She’s done the same thing now in Berlin. For her site-specific artwork titled “It Wasn’t Us”, Katharina Grosse cut across the boundaries of the Hamburger Bahnhof - the former terminus of the Hamburg-Berlin railway and now part of the contemporary art museum - in a grand sweep of bright colours. “I painted my way out of the building” is how the artist described her work, which she defines as “paintings without limits”. 
Over several weeks, Katharina Grosse created a vast new painting that stretches across the Historic Hall of the Hamburger Bahnhof and into public space, over the extensive grounds behind the museum, finally landing on the façade of the so-called Rieck-Hallen pavilions which were inaugurated as an extension to the museum complex in 2004. This kaleidoscopic painting brings together colours and forms, natural and man-made surroundings and its visitors as participants in the artwork itself. 

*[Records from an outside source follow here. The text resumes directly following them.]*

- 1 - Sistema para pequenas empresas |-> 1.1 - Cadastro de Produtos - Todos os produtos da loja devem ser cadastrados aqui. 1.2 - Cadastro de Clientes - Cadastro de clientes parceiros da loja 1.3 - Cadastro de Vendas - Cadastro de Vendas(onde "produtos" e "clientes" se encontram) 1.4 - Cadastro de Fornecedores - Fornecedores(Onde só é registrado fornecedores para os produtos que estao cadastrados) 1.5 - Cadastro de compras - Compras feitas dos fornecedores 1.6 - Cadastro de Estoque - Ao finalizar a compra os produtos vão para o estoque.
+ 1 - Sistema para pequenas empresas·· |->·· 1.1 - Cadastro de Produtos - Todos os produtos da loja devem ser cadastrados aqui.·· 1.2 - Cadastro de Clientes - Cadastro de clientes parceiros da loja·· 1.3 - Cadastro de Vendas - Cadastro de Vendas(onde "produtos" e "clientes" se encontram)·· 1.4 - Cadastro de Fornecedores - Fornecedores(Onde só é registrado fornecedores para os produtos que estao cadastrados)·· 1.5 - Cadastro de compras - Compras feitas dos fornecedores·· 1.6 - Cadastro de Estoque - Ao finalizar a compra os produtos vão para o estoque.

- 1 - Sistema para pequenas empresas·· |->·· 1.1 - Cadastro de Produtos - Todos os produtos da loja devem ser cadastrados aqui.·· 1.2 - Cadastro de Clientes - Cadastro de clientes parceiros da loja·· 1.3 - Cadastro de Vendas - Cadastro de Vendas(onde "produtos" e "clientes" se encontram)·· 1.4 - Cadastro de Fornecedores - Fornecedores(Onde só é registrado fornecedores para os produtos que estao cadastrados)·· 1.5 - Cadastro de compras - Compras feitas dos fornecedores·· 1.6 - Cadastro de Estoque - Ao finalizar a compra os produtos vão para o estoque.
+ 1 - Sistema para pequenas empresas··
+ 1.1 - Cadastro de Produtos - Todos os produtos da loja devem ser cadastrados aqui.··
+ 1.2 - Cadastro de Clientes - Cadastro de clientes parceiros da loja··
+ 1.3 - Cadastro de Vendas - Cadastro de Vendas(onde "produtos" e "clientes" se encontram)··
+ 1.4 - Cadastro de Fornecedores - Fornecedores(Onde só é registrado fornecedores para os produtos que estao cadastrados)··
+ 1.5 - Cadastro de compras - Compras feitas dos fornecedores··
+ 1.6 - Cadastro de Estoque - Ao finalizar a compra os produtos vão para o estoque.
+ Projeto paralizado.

Which Katharina Grosse sees as a critical combination. Because the boundaries between objects, and between horizontal and vertical orientations begin to melt away, and the work’s scale continuously shifts depending on the visitor’s position. The choice of the location and the many different factors and conditions it entails have also influenced the artist’s development of the painting, just as the permanently shifting sightlines of the viewer and unexpected interactions with the work determine the process of perception. In this sense, the work’s title, “It Wasn’t Us” can be understood as a reference to the complexity and unpredictability of a given situation, whether it be the conditions under which artists create their work or the conditions under which those works are later experienced.  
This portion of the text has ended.